Now,
Mrs. Jogglebury Crowdey was a fine, bustling, managing woman, with a large
family, for whom she exerted all her energies to procure desirable
god-papas and mammas; and, no sooner did she hear of this newcomer, than
she longed to appropriate him for god-papa to their youngest son.
'Jog, my dear,' said she, to her spouse, as they sat at tea; 'it would be
well to look after him.'
'What for, my dear?' asked Jog, who was staring a stick, with a
half-finished head of Lord Brougham for a handle, out of countenance.

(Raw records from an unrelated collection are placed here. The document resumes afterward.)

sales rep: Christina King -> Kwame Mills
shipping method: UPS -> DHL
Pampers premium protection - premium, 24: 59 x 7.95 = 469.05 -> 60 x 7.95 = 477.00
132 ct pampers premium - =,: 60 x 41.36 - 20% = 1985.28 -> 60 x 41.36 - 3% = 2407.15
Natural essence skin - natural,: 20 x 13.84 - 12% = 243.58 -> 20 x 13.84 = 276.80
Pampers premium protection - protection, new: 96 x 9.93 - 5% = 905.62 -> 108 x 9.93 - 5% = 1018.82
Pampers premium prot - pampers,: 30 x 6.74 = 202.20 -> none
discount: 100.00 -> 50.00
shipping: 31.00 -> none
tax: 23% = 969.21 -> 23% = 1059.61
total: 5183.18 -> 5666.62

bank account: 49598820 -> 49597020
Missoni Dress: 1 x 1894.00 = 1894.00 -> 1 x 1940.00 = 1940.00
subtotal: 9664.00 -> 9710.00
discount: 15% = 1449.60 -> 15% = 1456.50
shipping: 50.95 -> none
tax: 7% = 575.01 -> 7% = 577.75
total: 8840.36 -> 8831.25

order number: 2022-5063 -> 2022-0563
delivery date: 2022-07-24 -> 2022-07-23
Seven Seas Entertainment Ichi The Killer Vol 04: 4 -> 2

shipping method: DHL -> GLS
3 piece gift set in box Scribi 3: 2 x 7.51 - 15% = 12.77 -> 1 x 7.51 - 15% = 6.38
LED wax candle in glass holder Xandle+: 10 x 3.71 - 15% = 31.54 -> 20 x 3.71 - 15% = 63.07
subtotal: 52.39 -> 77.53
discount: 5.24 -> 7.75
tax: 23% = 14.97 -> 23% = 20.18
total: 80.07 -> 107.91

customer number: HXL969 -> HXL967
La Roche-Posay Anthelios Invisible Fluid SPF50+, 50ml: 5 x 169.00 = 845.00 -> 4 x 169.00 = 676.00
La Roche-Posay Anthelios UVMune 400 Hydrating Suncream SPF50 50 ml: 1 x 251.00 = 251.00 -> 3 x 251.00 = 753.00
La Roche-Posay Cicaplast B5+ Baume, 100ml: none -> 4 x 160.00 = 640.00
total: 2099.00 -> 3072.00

'What for, Jog? Why, can't you guess?'
'No,' replied Jog doggedly.
'No!' ejaculated his spouse. 'Why, Jog, you certainly are the stupidest man
in existence.'
'Not necessarily!' replied Jog, with a jerk of his head and a puff into his
shirt-frill that set it all in a flutter.
'Not necessarily!' replied Mrs. Jogglebury, who was what they call a
'spirited woman,' in the same rising tone as before. 'Not necessarily! but
I say necessarily--yes, necessarily. Do you hear me, Mr. Jogglebury?'
'I hear you,' replied Jogglebury scornfully, with another jerk, and another
puff into the frill.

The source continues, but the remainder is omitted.